As for contributing to OSS, I don't usually get defensive, no. I go in with the assumption that any PR I make might not get merged due to factors outside my control, but I'll argue the case for why it should get merged, unless something comes up during the discussion that changes my mind.
For nitpicks about code style etc I usually implement the requested changes without question.
There is one OSS project that's an exception, though, which has a weirdly insular and toxic community, especially one or two contributors who seem to take great delight in raising pointless objections to any attempt to approve the low quality of its code base... I won't name and shame, but such projects definitely exist. A lot depends on the community around specific projects.
Because it feels like your baby, the thing you have created is now being altered.
But to say it better, code changes all the time, next week the intern might have removed the code because the function specification was changed or whatever so just don't get to attached to your own code.
It's our baby and we are encouraged to code with a perfectionnist mindset, have strong opinions on how to do it right, produce clean code, respect all good practices, remove that newline would offend our sense of beauty, ...
And then we submit a pull request and suddenly we need to be like an ego-less buddhist monk that see things with a beginner mind and welcome challenges from everyone.
It's a tough dance to master :P
Sometimes??? Most PR reviews degenerate into arguments (usually only within a team, not normally on open source stuff).

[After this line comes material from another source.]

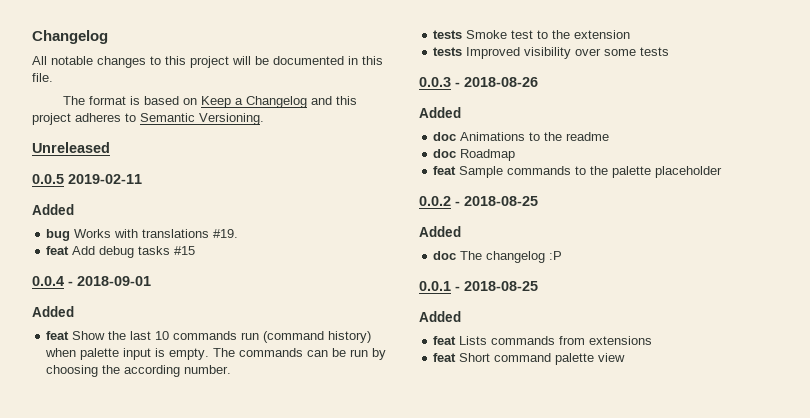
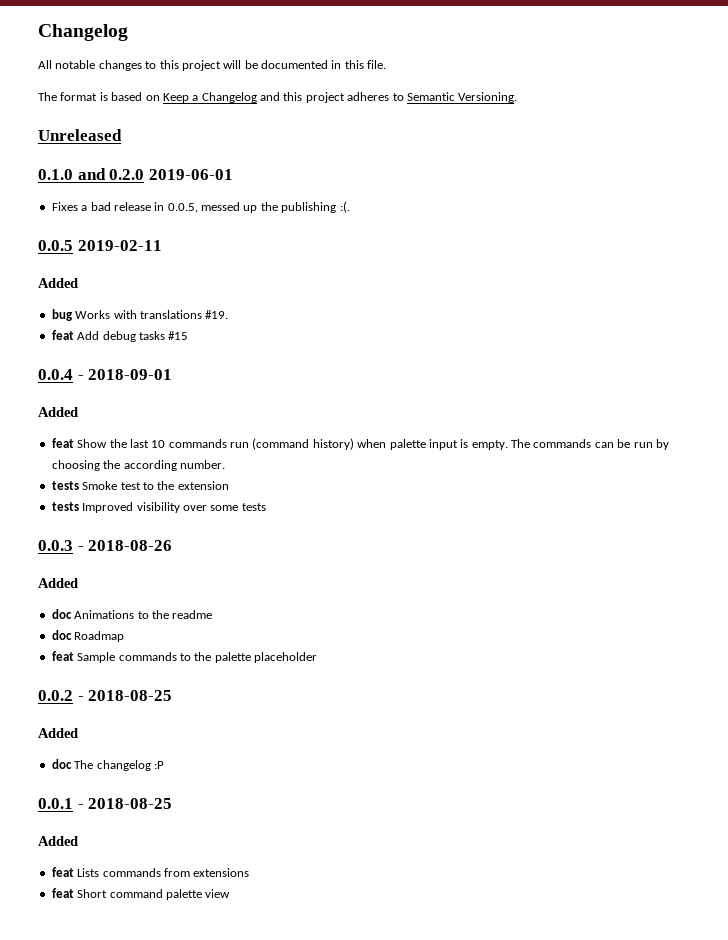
(110, 147) none -> [38,168,233,180] [51,201,350,213] // 0.1.0 and 0.2.0 2019-06-01 // Fixes a bad release in 0.0.5, messed up the publishing :(.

Programming is a deeply personal thing, it's very difficult not to take review comments as a slight against you.
Two things to keep in mind when you're feeling defensive:
I like your second point, there are indeed nature PR of different natures and if we recognize that, we can explicitly invite people to challenge us hard for PR that will have lots of repercussion down the line, but not do it for all PRs which would be wasteful
The 1st one I ever had yes, I was a bit defensive but I decided to not engage till the next day after my team destroyed the PR and I cooled off. I feel like they had been waiting for the opportunity since forever. After that they no longer destroyed my PRs and were pretty cool about it.
But it's been a while since I've been on a team that actively reviews code this way lol
It's hard not to be, you've spent hours making a solution to the task you are given and think its ready and doing what it should, then you get critiqued on some point which then makes you feel you didn't do a good job. I've given constructive feedback which has at times riled someone's feathers because he thought he had solved just the problem he was given, but missed how the code was actually used. Took a lot of diplomacy to get past that.
When we still threw code over the wall to QA it used to be said in one place, "Developers code and give to QA, whose job is to tell Developers where they missed the mark."
That's so true, QA used to be the ones easing that tension!